## WORK TO COMPLETE
Exclude the pictures and transcribe the rest of the data below exactly.

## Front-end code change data
*** Begin section ***

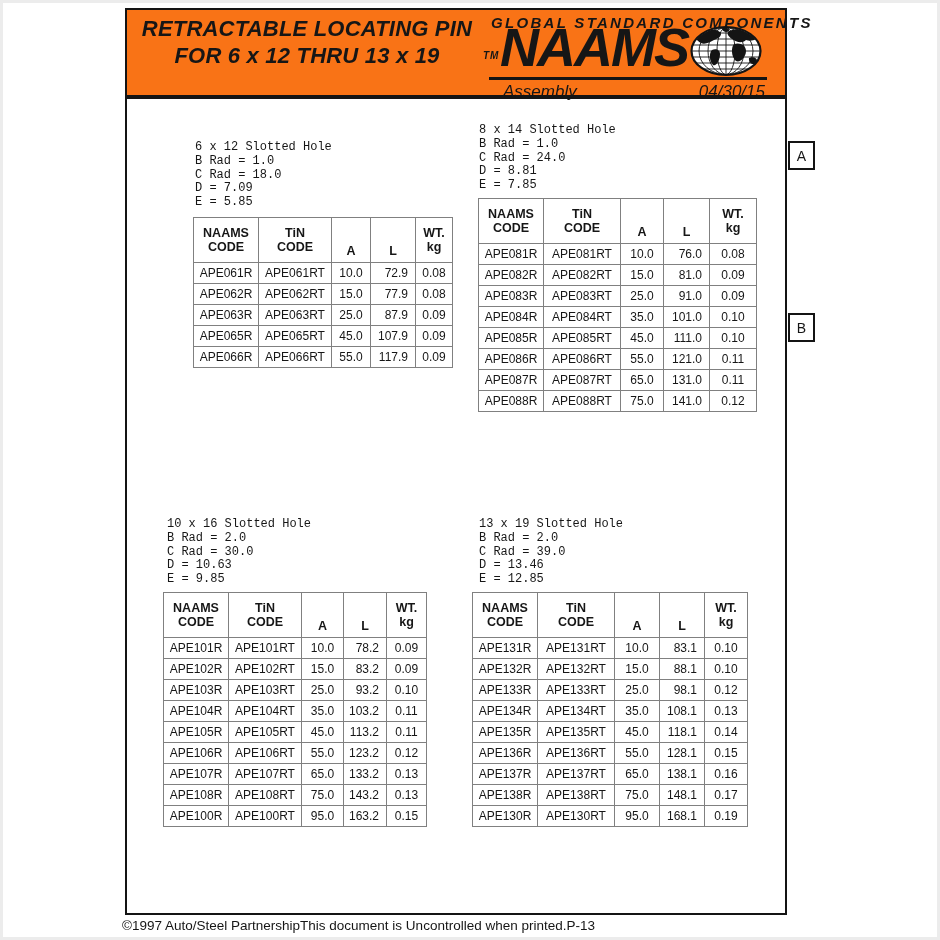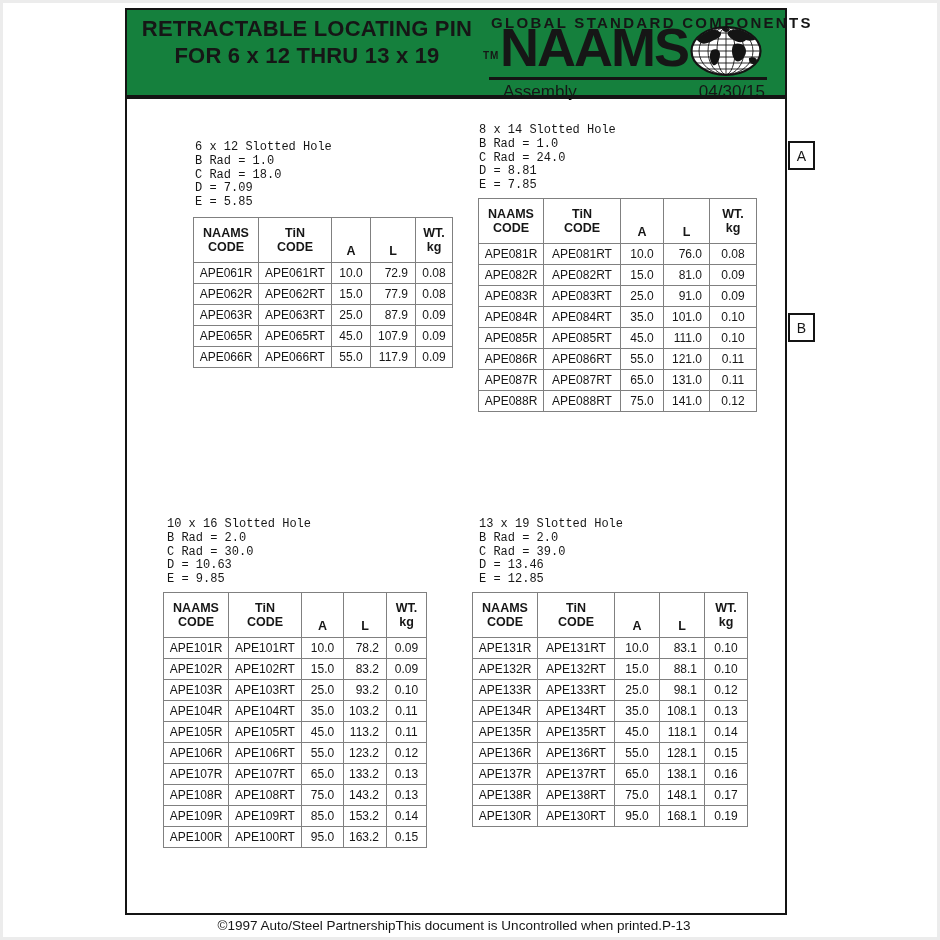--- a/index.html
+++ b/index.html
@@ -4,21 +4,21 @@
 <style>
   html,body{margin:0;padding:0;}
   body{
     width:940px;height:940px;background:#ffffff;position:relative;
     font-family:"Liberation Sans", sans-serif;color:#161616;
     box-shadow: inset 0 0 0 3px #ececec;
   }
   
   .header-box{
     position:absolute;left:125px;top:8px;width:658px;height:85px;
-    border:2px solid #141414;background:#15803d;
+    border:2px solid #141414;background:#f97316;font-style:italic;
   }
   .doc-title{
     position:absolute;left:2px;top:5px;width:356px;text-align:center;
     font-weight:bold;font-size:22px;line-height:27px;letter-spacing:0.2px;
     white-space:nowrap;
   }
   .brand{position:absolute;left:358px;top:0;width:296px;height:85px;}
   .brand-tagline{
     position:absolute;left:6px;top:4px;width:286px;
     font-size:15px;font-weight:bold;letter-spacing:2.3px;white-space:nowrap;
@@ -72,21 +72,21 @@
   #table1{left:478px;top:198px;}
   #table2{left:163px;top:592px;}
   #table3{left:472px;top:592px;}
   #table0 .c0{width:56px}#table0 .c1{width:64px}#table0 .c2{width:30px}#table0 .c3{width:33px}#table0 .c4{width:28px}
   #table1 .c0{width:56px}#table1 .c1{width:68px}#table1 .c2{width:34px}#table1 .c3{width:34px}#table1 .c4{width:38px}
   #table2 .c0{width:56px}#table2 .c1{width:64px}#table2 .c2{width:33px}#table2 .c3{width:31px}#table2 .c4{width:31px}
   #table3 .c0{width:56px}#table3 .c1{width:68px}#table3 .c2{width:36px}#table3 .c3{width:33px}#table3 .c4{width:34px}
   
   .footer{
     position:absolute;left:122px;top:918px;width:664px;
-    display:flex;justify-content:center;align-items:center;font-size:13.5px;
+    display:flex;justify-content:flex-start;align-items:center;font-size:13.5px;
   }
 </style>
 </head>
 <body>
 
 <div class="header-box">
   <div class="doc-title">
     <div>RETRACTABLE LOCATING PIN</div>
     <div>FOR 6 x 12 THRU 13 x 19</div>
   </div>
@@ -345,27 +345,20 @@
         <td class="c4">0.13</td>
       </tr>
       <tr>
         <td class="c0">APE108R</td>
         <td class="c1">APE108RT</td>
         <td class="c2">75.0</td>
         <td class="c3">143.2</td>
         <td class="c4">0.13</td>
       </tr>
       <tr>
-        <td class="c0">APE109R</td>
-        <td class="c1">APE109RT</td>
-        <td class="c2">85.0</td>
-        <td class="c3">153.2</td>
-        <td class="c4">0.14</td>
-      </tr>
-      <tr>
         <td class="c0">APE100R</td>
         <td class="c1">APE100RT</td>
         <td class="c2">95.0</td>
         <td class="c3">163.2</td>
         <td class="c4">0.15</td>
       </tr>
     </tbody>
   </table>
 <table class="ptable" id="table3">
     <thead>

*** End section ***

## RESPONSE
--- a/index.html
+++ b/index.html
@@ -4,21 +4,21 @@
 <style>
   html,body{margin:0;padding:0;}
   body{
     width:940px;height:940px;background:#ffffff;position:relative;
     font-family:"Liberation Sans", sans-serif;color:#161616;
     box-shadow: inset 0 0 0 3px #ececec;
   }
   
   .header-box{
     position:absolute;left:125px;top:8px;width:658px;height:85px;
-    border:2px solid #141414;background:#15803d;
+    border:2px solid #141414;background:#f97316;font-style:italic;
   }
   .doc-title{
     position:absolute;left:2px;top:5px;width:356px;text-align:center;
     font-weight:bold;font-size:22px;line-height:27px;letter-spacing:0.2px;
     white-space:nowrap;
   }
   .brand{position:absolute;left:358px;top:0;width:296px;height:85px;}
   .brand-tagline{
     position:absolute;left:6px;top:4px;width:286px;
     font-size:15px;font-weight:bold;letter-spacing:2.3px;white-space:nowrap;
@@ -72,21 +72,21 @@
   #table1{left:478px;top:198px;}
   #table2{left:163px;top:592px;}
   #table3{left:472px;top:592px;}
   #table0 .c0{width:56px}#table0 .c1{width:64px}#table0 .c2{width:30px}#table0 .c3{width:33px}#table0 .c4{width:28px}
   #table1 .c0{width:56px}#table1 .c1{width:68px}#table1 .c2{width:34px}#table1 .c3{width:34px}#table1 .c4{width:38px}
   #table2 .c0{width:56px}#table2 .c1{width:64px}#table2 .c2{width:33px}#table2 .c3{width:31px}#table2 .c4{width:31px}
   #table3 .c0{width:56px}#table3 .c1{width:68px}#table3 .c2{width:36px}#table3 .c3{width:33px}#table3 .c4{width:34px}
   
   .footer{
     position:absolute;left:122px;top:918px;width:664px;
-    display:flex;justify-content:center;align-items:center;font-size:13.5px;
+    display:flex;justify-content:flex-start;align-items:center;font-size:13.5px;
   }
 </style>
 </head>
 <body>
 
 <div class="header-box">
   <div class="doc-title">
     <div>RETRACTABLE LOCATING PIN</div>
     <div>FOR 6 x 12 THRU 13 x 19</div>
   </div>
@@ -345,27 +345,20 @@
         <td class="c4">0.13</td>
       </tr>
       <tr>
         <td class="c0">APE108R</td>
         <td class="c1">APE108RT</td>
         <td class="c2">75.0</td>
         <td class="c3">143.2</td>
         <td class="c4">0.13</td>
       </tr>
       <tr>
-        <td class="c0">APE109R</td>
-        <td class="c1">APE109RT</td>
-        <td class="c2">85.0</td>
-        <td class="c3">153.2</td>
-        <td class="c4">0.14</td>
-      </tr>
-      <tr>
         <td class="c0">APE100R</td>
         <td class="c1">APE100RT</td>
         <td class="c2">95.0</td>
         <td class="c3">163.2</td>
         <td class="c4">0.15</td>
       </tr>
     </tbody>
   </table>
 <table class="ptable" id="table3">
     <thead>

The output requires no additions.